Berman, Eli. Radical, Religious and Violent: The New Economics of Terrorism. Cambridge, MA: MIT Press, 2009. xi + 300 pages. Cloth, $24.95.
Since the September 11, 2001, terrorist attacks on America, there has been an influx of articles and books addressing terrorism. Until the establishment of new journals such as Critical Studies on Terrorism, discussions about that topic in mainstream journals were outfight condemnations of terrorist groups with little or no room for any analytical counterargument. While economist Eli Berman does not provide an in-depth analysis of the history of global terrorism, he investigates a genuine, critical approach to understanding terrorist groups.

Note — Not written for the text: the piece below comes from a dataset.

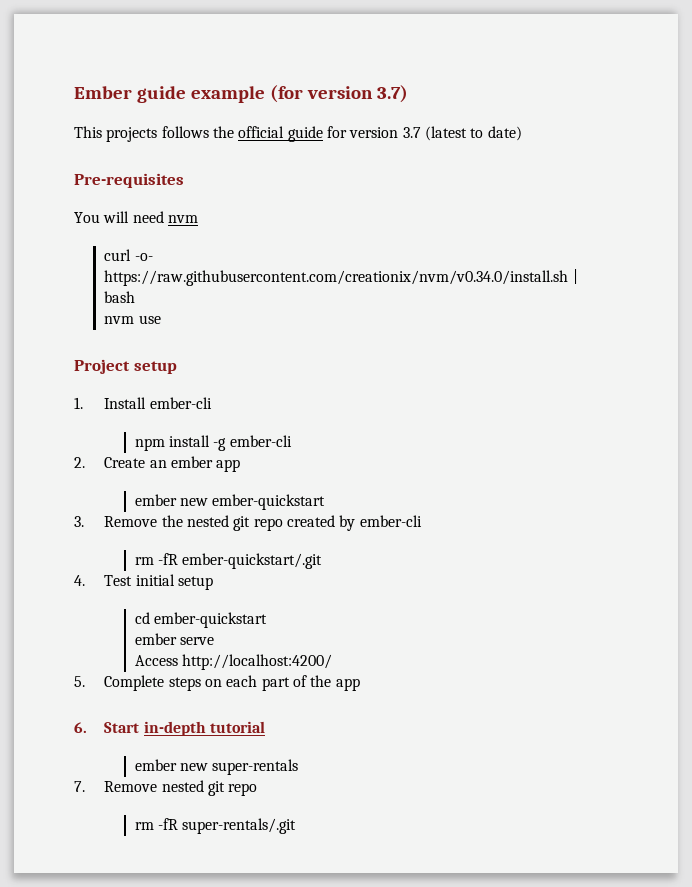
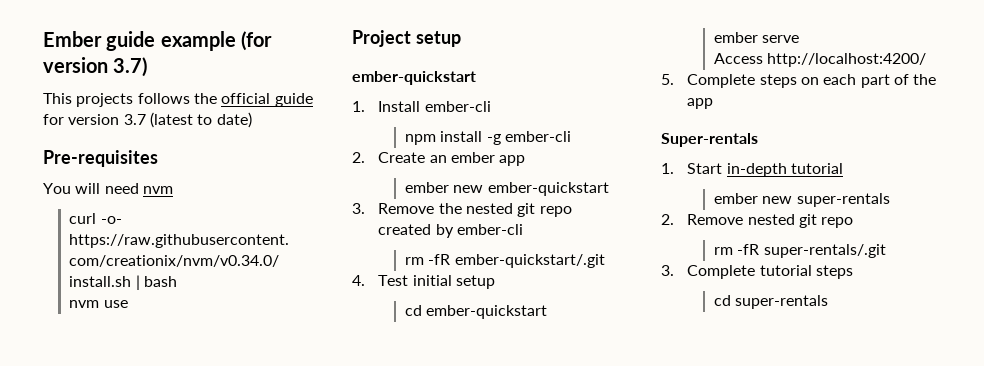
(177, 367) none -> [352,71,476,85] // ember-quickstart
[74,722,87,733] 6. -> [661,133,758,147] [661,163,674,174] Super-rentals // 1.
[74,781,85,792] 7. -> [661,214,674,225] 2.
(297, 826) none -> [661,265,854,279] [713,295,829,309] // 3. Complete tutorial steps // cd super-rentals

This eight-chapter book chronologically examines three main ingredients of terrorism: violence, religion, and radicalization. Using some designated terrorist groups (e.g., Hezbollah, Hamas, Taliban, al-Qaeda, and the Mahdi Army) in the literature, the author provides counterarguments by means of field research--conducted by psychologist Ariel Merari--to debunk the common view that terrorists are primarily religious radicals and extremists. Berman utilizes international data dating back to the 1980s, along with other research studies on suicide attacks by terrorists, to argue that terrorism has very "little to do with theology" (p. 25). Such qualitative and meta-analytical approaches in gathering information show that terrorists are not solely fighting on behalf of religious righteousness, as portrayed in the literature, but are also concerned with their independence, community, and sovereignty.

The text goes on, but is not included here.